From the records below, transcribe only the lines running from the one with "border-left:1px solid #cccccc;" through the one with "transparent;border-right:4px solid transparent;border-top:5px". Keep both of those end lines.

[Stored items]
* * *

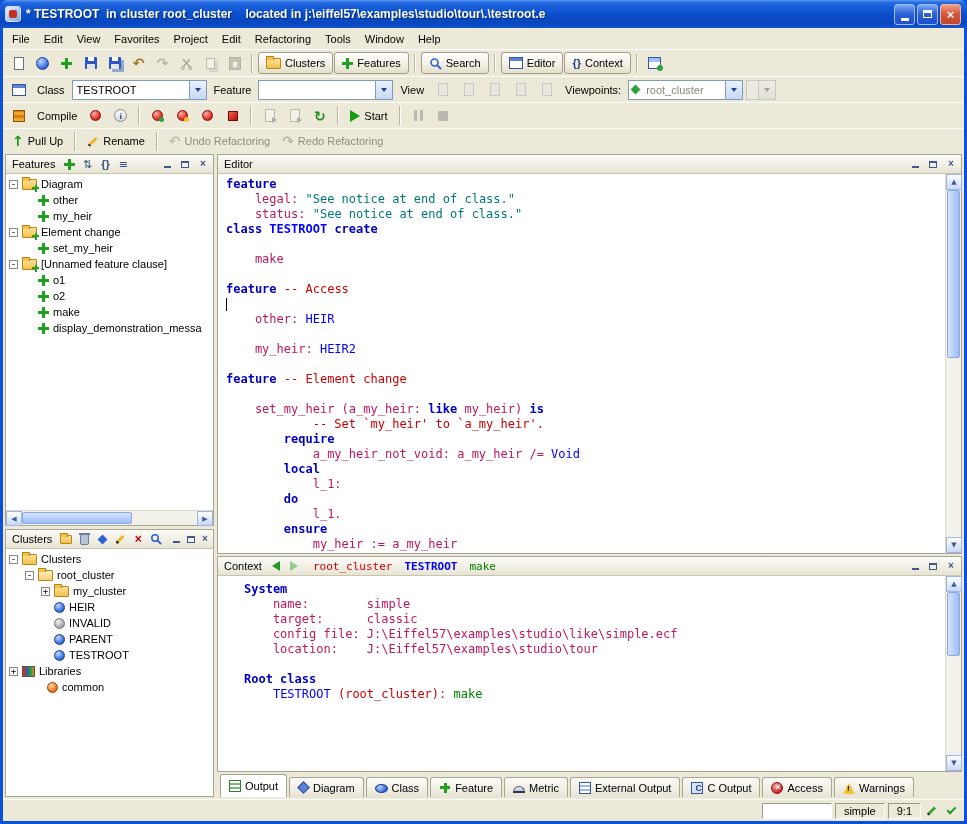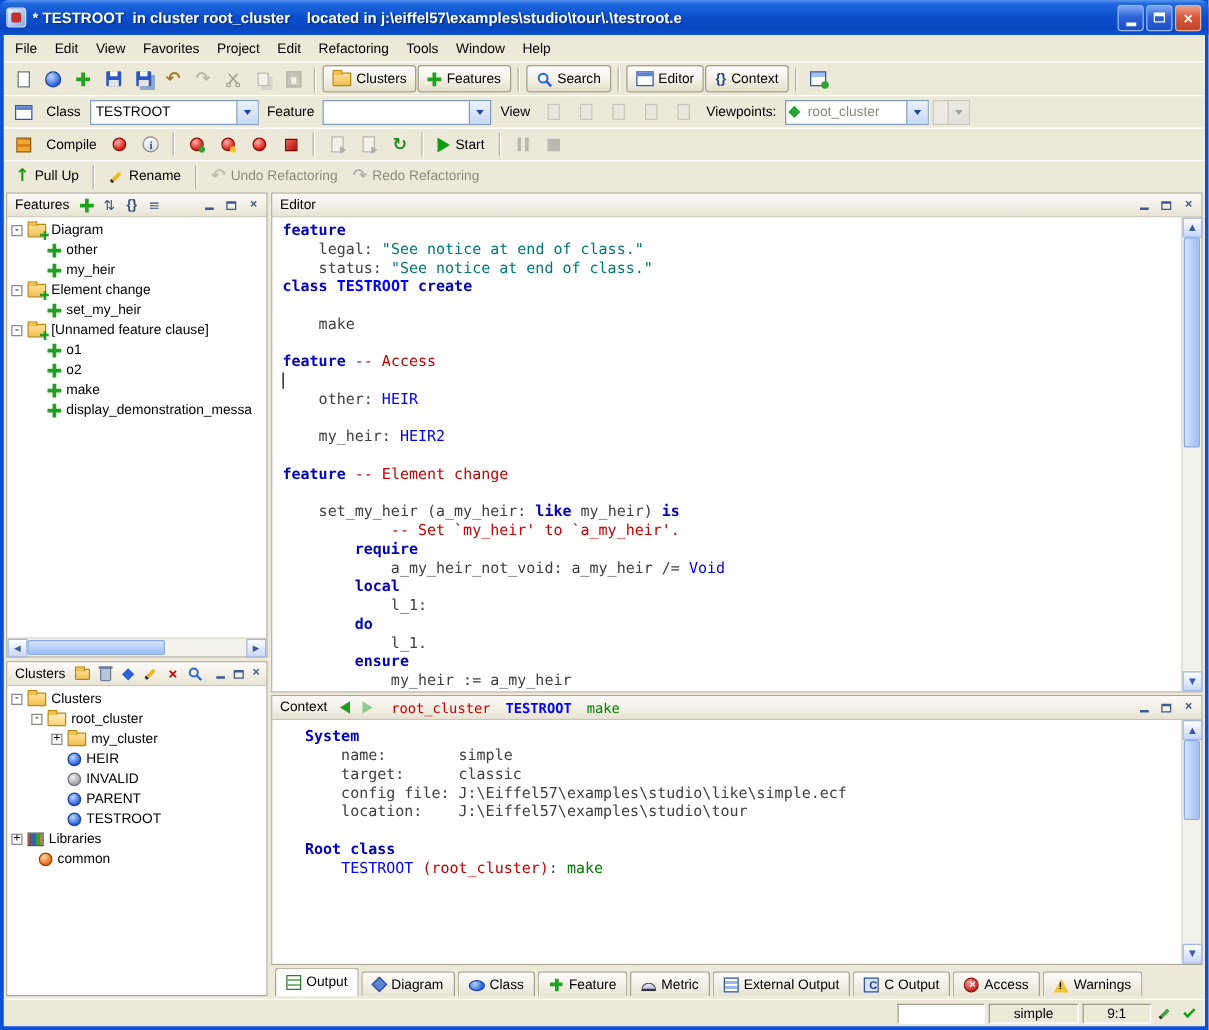--- a/index.html
+++ b/index.html
@@ -122,21 +122,21 @@
 .pbody{flex:1;display:flex;min-height:0}
 .vscroll{flex:0 0 16px;width:16px;background:#f2f1ea;border-left:1px solid #dedaca;display:flex;flex-direction:column}
 .vscroll .sbtn{height:16px;flex:0 0 16px;width:16px}
 .vtrack{flex:1;position:relative}
 .vthumb{position:absolute;left:1px;right:1px;top:0;background:linear-gradient(90deg,#d6e3fc,#9cbcf8);border:1px solid #89a8e8;border-radius:2px}
 
 .codearea{flex:1;overflow:hidden;background:#fff;padding:3px 0 0 8px;font-family:"DejaVu Sans Mono","Liberation Mono",monospace;font-size:12px;line-height:15px}
 .codearea.ctx{padding-left:26px;padding-top:6px}
 .code-line{height:15px;white-space:pre}
 .c-kw{color:var(--syntax-keyword,#0000C0);font-weight:bold}
-.c-tx{color:#404040}
+.c-tx{color:#be185d}
 .c-st{color:var(--syntax-string,#007878)}
 .c-cm{color:var(--syntax-comment,#C80000)}
 .c-cl{color:var(--syntax-class,#0000FF)}
 .c-cb{color:var(--syntax-class,#0000FF);font-weight:bold}
 .c-rd{color:var(--breadcrumb-cluster-red,#C80000)}
 .c-gn{color:var(--syntax-feature-green,#008000)}
 .caret{display:inline-block;width:1px;height:13px;background:#000;vertical-align:text-bottom}
 
 .arr{width:0;height:0;display:inline-block}
 .arr-left{border-right:8px solid #1e9c1e;border-top:5px solid transparent;border-bottom:5px solid transparent}
@@ -159,21 +159,21 @@
 .ti-external-output{border:1px solid #35559c;background:repeating-linear-gradient(180deg,#fff 0 2px,#9cb8e8 2px 4px)}
 .ti-c-output{border:1px solid #35559c;background:#d8e4f8}
 .ti-c-output::before{content:"C";position:absolute;left:3px;top:0;color:#203c8c;font-size:9px;font-weight:bold}
 .ti-errors{border-radius:50%;background:radial-gradient(circle at 35% 30%,#f8a0a0,#c81e1e 75%);border:1px solid #8c1414}
 .ti-errors::before{content:"×";position:absolute;left:3px;top:-1px;color:#fff;font-weight:bold;font-size:9px}
 .ti-warnings{width:0;height:0;border-left:6px solid transparent;border-right:6px solid transparent;border-bottom:11px solid #f4c430;margin-top:1px}
 .ti-warnings::after{content:"!";position:absolute;left:-2px;top:1px;font-size:8px;font-weight:bold;color:#000}
 
 .statusbar{flex:0 0 22px;height:22px;display:flex;align-items:center;gap:3px;padding:0 5px;border-top:1px solid #fff}
 .sspacer{flex:1}
-.sbox{height:16px;border:1px solid;border-color:#9d9a88 #ffffff #ffffff #9d9a88;display:flex;align-items:center;justify-content:center;padding:0 19px;white-space:nowrap}
+.sbox{height:16px;border:1px solid;border-color:#9d9a88 #ffffff #ffffff #9d9a88;display:flex;align-items:center;justify-content:center;padding:0 8px;white-space:nowrap}
 .sbox.progress{width:70px;background:#fff}
 .sicon{width:16px;height:16px;display:flex;align-items:center;justify-content:center}
 .check{width:9px;height:5px;border-left:2px solid #1e9c1e;border-bottom:2px solid #1e9c1e;transform:rotate(-45deg);margin-bottom:3px}
 </style>
 </head>
 <body>
 
 <div class="window">
   <div class="titlebar">
     <span class="app-icon"></span>
@@ -544,21 +544,21 @@
               <div class="tree-row" style="padding-left: 35px;">
                 <span class="exp-sp"></span>
                 <span class="ic ic-ball blue"></span>
                 <span class="tlabel2">TESTROOT</span>
               </div>
               <div class="tree-row" style="padding-left: 3px;">
                 <span class="exp">+</span>
                 <span class="ic-lib"></span>
                 <span class="tlabel2">Libraries</span>
               </div>
-              <div class="tree-row" style="padding-left: 12px;">
+              <div class="tree-row" style="padding-left: 28px;">
                 <span class="exp-sp"></span>
                 <span class="ic ic-ball orange"></span>
                 <span class="tlabel2">common</span>
               </div>
             </div>
         </div>
       </div>
 
       <div class="rightcol">
 

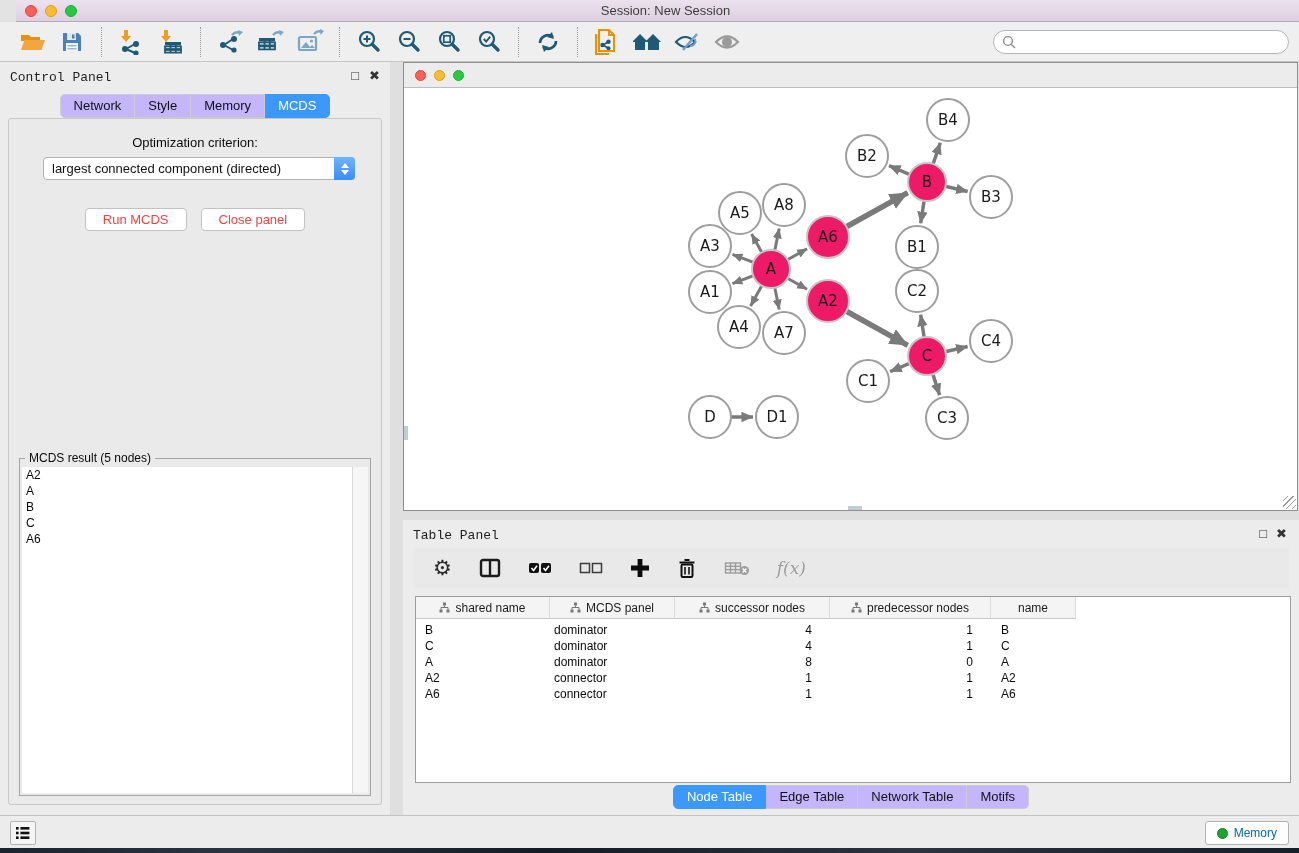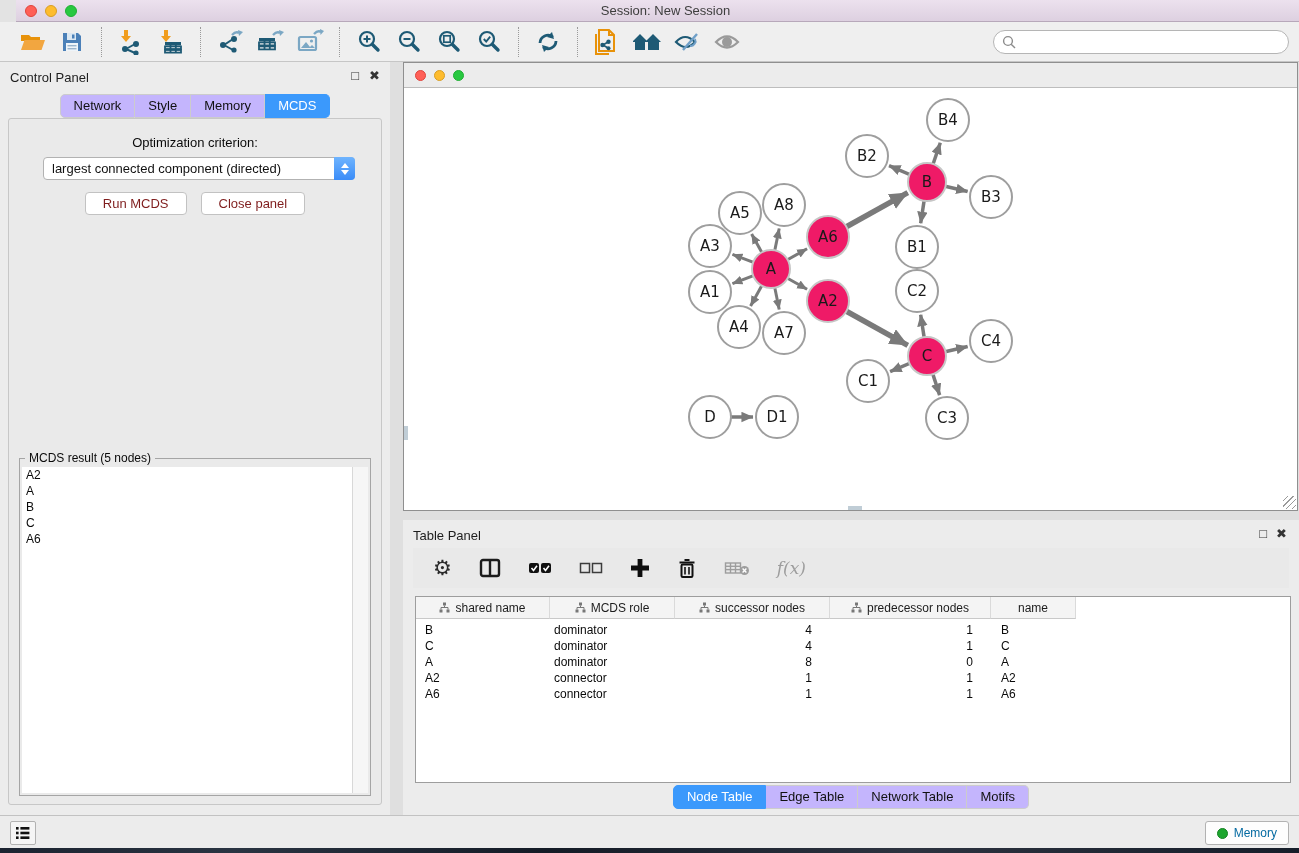--- a/index.html
+++ b/index.html
@@ -25,42 +25,42 @@
   .tb-btn { width:34px; height:32px; display:flex; align-items:center; justify-content:center; margin:0 3px; }
   .tb-sep { height:30px; border-left:1px dotted #9a9a9a; margin:0 9px; }
   .searchbox { margin-left:auto; margin-right:10px; width:296px; height:24px; background:#fff;
     border:1px solid #b5b5b5; border-radius:12px; display:flex; align-items:center; padding:0 8px; }
   .searchbox input { border:none; outline:none; flex:1; font-size:12px; margin-left:5px;
     font-family:"Liberation Sans",sans-serif; background:transparent; }
   
   .content { position:absolute; left:0; top:62px; width:1299px; height:753px; background:#dfdfdf; }
   
   .control-panel { position:absolute; left:0; top:0; width:390px; height:753px; background:#ececec; }
-  .panel-title { position:absolute; left:10px; top:8px; font-size:13px; color:#1e1e1e; }
+  .panel-title { position:absolute; left:10px; top:8px; font-size:13px; color:#1e1e1e;font-family:Liberation Mono, monospace; }
   .panel-ctl { position:absolute; top:6px; font-size:13px; color:#333; cursor:default; }
   .seg-tabs { position:absolute; left:0; right:0; top:32px; display:flex; justify-content:center; }
   .seg-tab { font-size:13px; color:#111; background:#c4b5fd; border:1px solid #cccccc;
     border-left:none; padding:3px 13px 4px; }
   .seg-tab:first-child { border-left:1px solid #cccccc; border-radius:5px 0 0 5px; }
   .seg-tab:last-child { border-radius:0 5px 5px 0; }
   .seg-tab.active { background:#3b99fc; border-color:#3b99fc; color:#fff; }
   .cp-box { position:absolute; left:8px; right:8px; top:56px; bottom:10px;
     background:#eaeaea; border:1px solid #c7c7c7; border-radius:3px; }
   .opt-label { position:absolute; left:0; right:0; top:16px; text-align:center; font-size:13px; color:#0a0a0a; }
   .dropdown { position:absolute; left:34px; right:26px; top:38px; height:23px; background:#fff;
     border:1px solid #b2b2b2; border-radius:4px; font-size:13px; color:#111;
     line-height:21px; padding-left:8px; }
   .dd-stepper { position:absolute; right:-1px; top:-1px; width:21px; height:23px; border-radius:0 4px 4px 0;
     background:linear-gradient(#6fb4fe,#3a8cf8); display:flex; flex-direction:column;
     align-items:center; justify-content:center; gap:2px; }
   .dd-stepper .up { width:0;height:0;border-left:4px solid transparent;border-right:4px solid transparent;border-bottom:5px solid #fff; }
   .dd-stepper .down { width:0;height:0;border-left:4px solid transparent;border-right:4px solid transparent;border-top:5px solid #fff; }
   .cp-buttons { position:absolute; left:0; right:0; top:73px; display:flex; justify-content:center; gap:14px; }
   .btn { height:23px; padding:0 17px; background:#fff; border:1px solid #c2c2c2; border-radius:4px;
-    font-size:13px; color:#7f1d1d; font-family:"Liberation Sans",sans-serif; }
+    font-size:13px; color:#ef4444; font-family:"Liberation Sans",sans-serif;margin-top:16px; }
   .fieldset { position:absolute; left:10px; right:10px; top:339px; bottom:8px; border:1px solid #a5a5a5; }
   .legend { position:absolute; top:-8px; left:5px; background:#eaeaea; padding:0 4px; font-size:12px; color:#0a0a0a; }
   .result-list { position:absolute; left:2px; top:8px; right:17px; bottom:2px; background:#fff;
     border-right:1px solid #d8d8d8; overflow:hidden; }
   .result-sb { position:absolute; top:8px; right:2px; bottom:2px; width:15px; background:#f6f6f6; }
   .result-item { font-size:12px; color:#0a0a0a; line-height:16px; padding-left:4px; }
   
   .net-window { position:absolute; left:403px; top:0; width:895px; height:449px; background:#fff;
     border:1px solid #8f8f8f; }
   .net-titlebar { position:absolute; left:0; right:0; top:0; height:25px; background:#ececec;
@@ -472,21 +472,21 @@
               </svg>
           <span>shared name</span>
         </div>
         <div class="th" style="width:125px;">
           <svg width="11" height="11" viewBox="0 0 11 11">
                 <rect x="4" y="0.5" width="3" height="3" fill="#777"></rect>
                 <rect x="0.5" y="7.5" width="3" height="3" fill="#777"></rect>
                 <rect x="7.5" y="7.5" width="3" height="3" fill="#777"></rect>
                 <path d="M5.5 3.5v2M2 7.5v-2h7v2" fill="none" stroke="#777" stroke-width="1"></path>
               </svg>
-          <span>MCDS role</span>
+          <span>MCDS panel</span>
         </div>
         <div class="th" style="width:155px;">
           <svg width="11" height="11" viewBox="0 0 11 11">
                 <rect x="4" y="0.5" width="3" height="3" fill="#777"></rect>
                 <rect x="0.5" y="7.5" width="3" height="3" fill="#777"></rect>
                 <rect x="7.5" y="7.5" width="3" height="3" fill="#777"></rect>
                 <path d="M5.5 3.5v2M2 7.5v-2h7v2" fill="none" stroke="#777" stroke-width="1"></path>
               </svg>
           <span>successor nodes</span>
         </div>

* * *

- Finished exercise
   .seg-tab:first-child { border-left:1px solid #cccccc; border-radius:5px 0 0 5px; }
   .seg-tab:last-child { border-radius:0 5px 5px 0; }
   .seg-tab.active { background:#3b99fc; border-color:#3b99fc; color:#fff; }
   .cp-box { position:absolute; left:8px; right:8px; top:56px; bottom:10px;
     background:#eaeaea; border:1px solid #c7c7c7; border-radius:3px; }
   .opt-label { position:absolute; left:0; right:0; top:16px; text-align:center; font-size:13px; color:#0a0a0a; }
   .dropdown { position:absolute; left:34px; right:26px; top:38px; height:23px; background:#fff;
     border:1px solid #b2b2b2; border-radius:4px; font-size:13px; color:#111;
     line-height:21px; padding-left:8px; }
   .dd-stepper { position:absolute; right:-1px; top:-1px; width:21px; height:23px; border-radius:0 4px 4px 0;
     background:linear-gradient(#6fb4fe,#3a8cf8); display:flex; flex-direction:column;
     align-items:center; justify-content:center; gap:2px; }
   .dd-stepper .up { width:0;height:0;border-left:4px solid transparent;border-right:4px solid transparent;border-bottom:5px solid #fff; }
   .dd-stepper .down { width:0;height:0;border-left:4px solid transparent;border-right:4px solid transparent;border-top:5px solid #fff; }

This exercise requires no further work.